Which AIs Officially Support LLMs.txt or LLM.txt?

Written by James Parsons James Parsons, updated on 10/02/2025 13 minute read 0 Comments

Which Ais Officially Support Llms Txt Or Llm

Regardless of your stance on whether LLMs and other AI systems are good or not, there's one reality of their operation that desperately needs control: scraping.

There are many thousands of bots that are constantly crawling the internet. Some of them are beneficial, like Google's spiders crawling and indexing your site for the search engine. Other search engines have theirs as well: the Bing bots, the Yahoo bots, the DuckDuckGo bots, and so on.

There are also malicious bots. Bots that scrape sites so they can spin up replicas for phishing. Bots that scrape and steal user information. Bots that seek out forms to submit spam to, in comments or email contact forms.

Today, Akamai estimates that 42% of internet traffic is bots, and 65% of bot traffic can be characterized as malicious.

Where does AI fit into this?

AIs like ChatGPT require immense amounts of data to train on. One of the current ongoing debates (ethical, legal, and otherwise) about it is whether or not they need to have the right to access that data.

For now, companies like OpenAI have taken a "just do it and ask forgiveness later" approach. Their legions of bots are scraping every corner of the internet. Unfortunately, unlike something like Google's bots, which are optimized to be as low-impact as possible, you have stories like this one: a website with servers configured to handle 200,000 simultaneous connections without a problem, having 100% of that capacity hoovered up by the AI scraping bots. Or these, where barely available archives are repeatedly brought down by the baleful eye of the scraper.

I've been seeing a bunch of solutions to this problem. Some are meant more for poisoning the AIs, like parallel sites that throw garbage pages in an infinite loop at bots detected to be coming from AIs. Others are defensive, like just cutting off the bot IPs that hammer the site, though the AI bots seem to spin up more sources to get around these.

Some people have taken an interesting path.

See, modern bots (the good ones anyway) check for a specific file on a website before they do anything else. This file, robots.txt, is useful for blocking bots you don't like, or for blocking bots you do like from crawling pages like system pages they shouldn't be on. There are tools to generate and validate robots.txt files everywhere, including mine.

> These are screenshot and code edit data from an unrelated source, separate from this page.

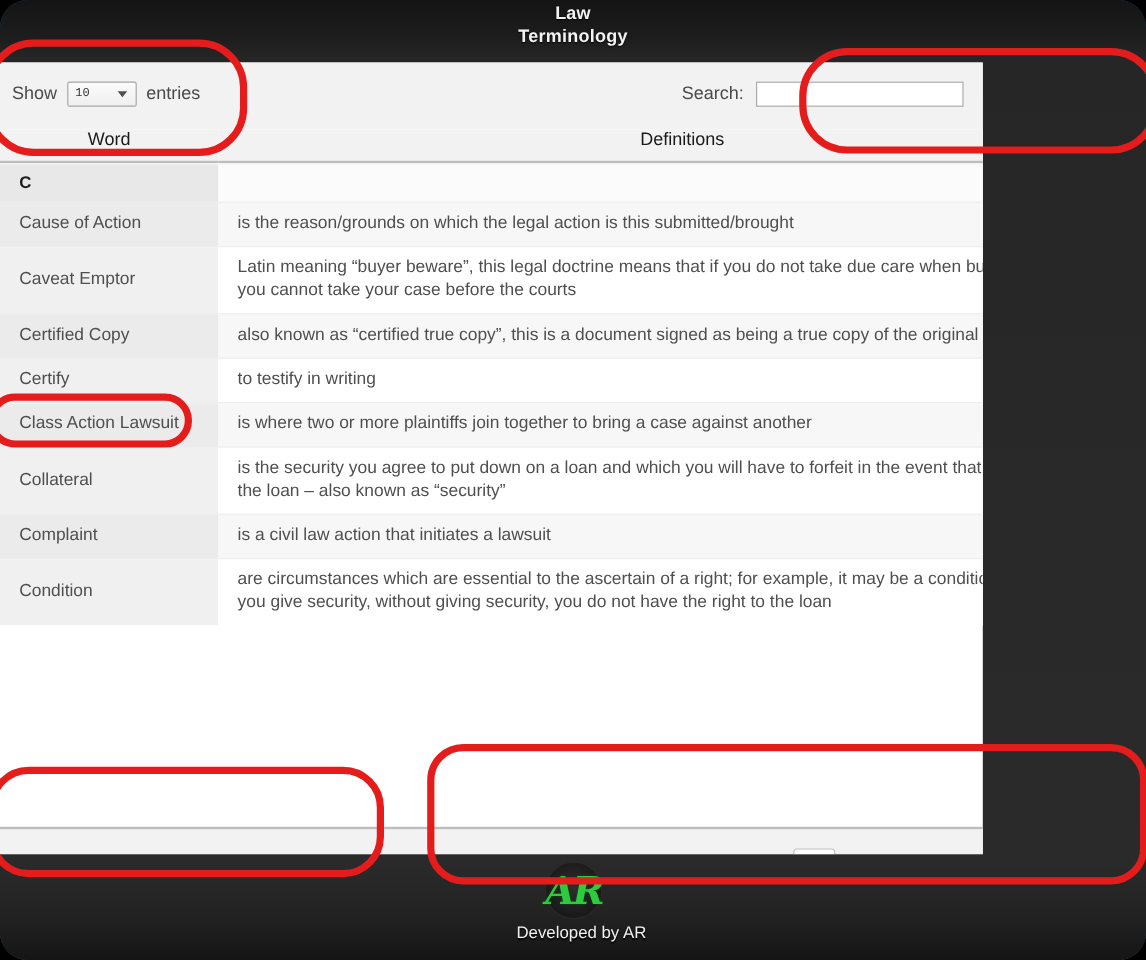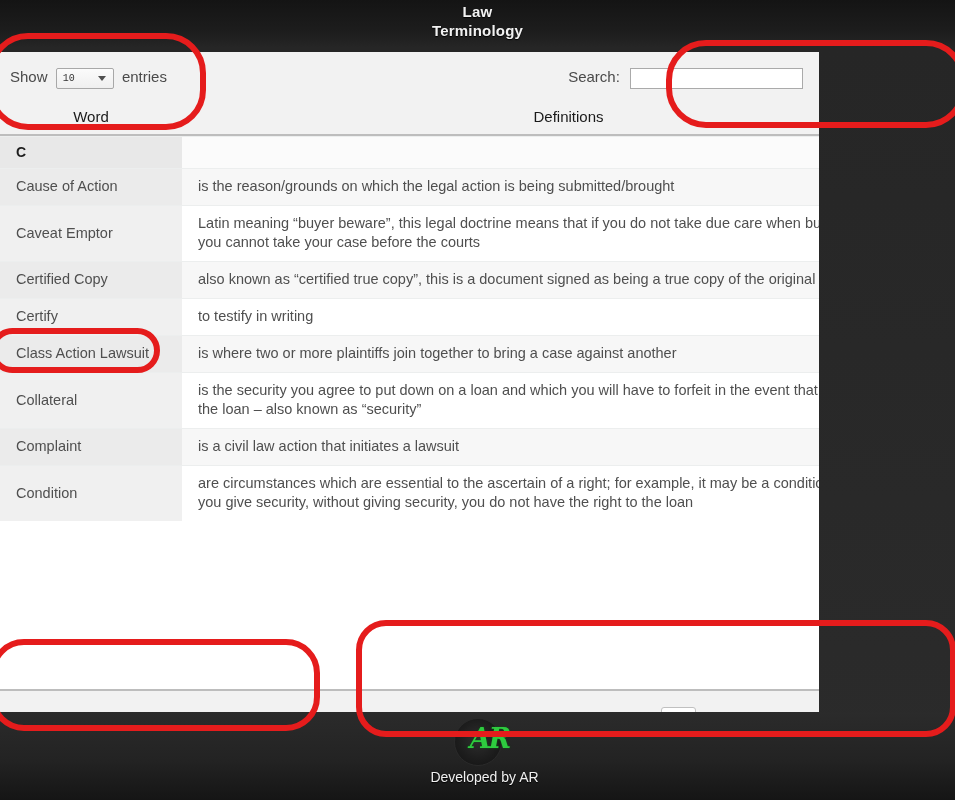--- a/index.html
+++ b/index.html
@@ -10,20 +10,21 @@
   }
   body {
     font-family: "Liberation Sans", sans-serif;
   }
   #screen {
     position: relative;
     width: 955px;
     height: 800px;
     overflow: hidden;
     background: #0c4a6e;
+    border-radius: 23px;
   }
 
   
   .page-bg {
     position: absolute;
     left: 0; top: 0;
     width: 955px; height: 800px;
     background: linear-gradient(180deg,#141414 0%, #1d1d1d 4%, #262626 6%, #2b2b2b 100%);
   }
 
@@ -219,27 +220,27 @@
   .logo {
     position: relative;
     margin: 6px auto 0 auto;
     width: 46px; height: 46px;
     border-radius: 50%;
     background: radial-gradient(circle at 50% 45%, #2e2e2e 0%, #1c1c1c 60%, #121212 100%);
     border: 1px solid #2a2a2a;
   }
   .logo .mono {
     position: absolute;
-    left: 12px; top: 4px;
+    left: 0; top: 4px;
     width: 46px;
     text-align: center;
     font-family: "DejaVu Serif", serif;
     font-style: italic;
     font-weight: bold;
-    font-size: 27px;
+    font-size: 32px;
     color: #2ecb3f;
     text-shadow: 0 0 2px #0a5c14;
     letter-spacing: -2px;
   }
   .footer .credit {
     margin-top: 3px;
     color: #f0f0f0;
     font-size: 14px;
     font-weight: normal;
     text-shadow: 0 1px 1px #000;
@@ -311,21 +312,21 @@
             <col class="c-def">
           </colgroup>
         <tbody>
           <tr class="group">
             <td class="word">C</td>
             <td class="def"></td>
           </tr>
 
           <tr class="odd">
             <td class="word">Cause of Action</td>
-            <td class="def">is the reason/grounds on which the legal action is being submitted/brought</td>
+            <td class="def">is the reason/grounds on which the legal action is this submitted/brought</td>
           </tr>
           <tr class="even">
             <td class="word">Caveat Emptor</td>
             <td class="def">Latin meaning “buyer beware”, this legal doctrine means that if you do not take due care when buying something, you cannot take your case before the courts</td>
           </tr>
           <tr class="odd">
             <td class="word">Certified Copy</td>
             <td class="def">also known as “certified true copy”, this is a document signed as being a true copy of the original</td>
           </tr>
           <tr class="even">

What if there were a similar file to manage the AI scraping bots?

That's the thought that Jeremy Howard had, and he proposed LLMs.txt as an AI-specific version of robots.txt to guide and control the bots. Others, like Rob Garner, have picked up and written about the concept, and even big-name plugins like Yoast have added the ability to use one to their systems.

What is LLMs.txt?

Before I get too deep into this discussion, I need to draw a line in the sand and clarify something.

Robots.txt and LLMs.txt are actually quite different in how they work and how they attempt to solve their problems.

Robots.txt is basically a list of URLs and a directive telling bots whether they can or can't access the pages. It's a good way to tell good bots to stay off of pages they don't need to know about, like system pages and administrative pages.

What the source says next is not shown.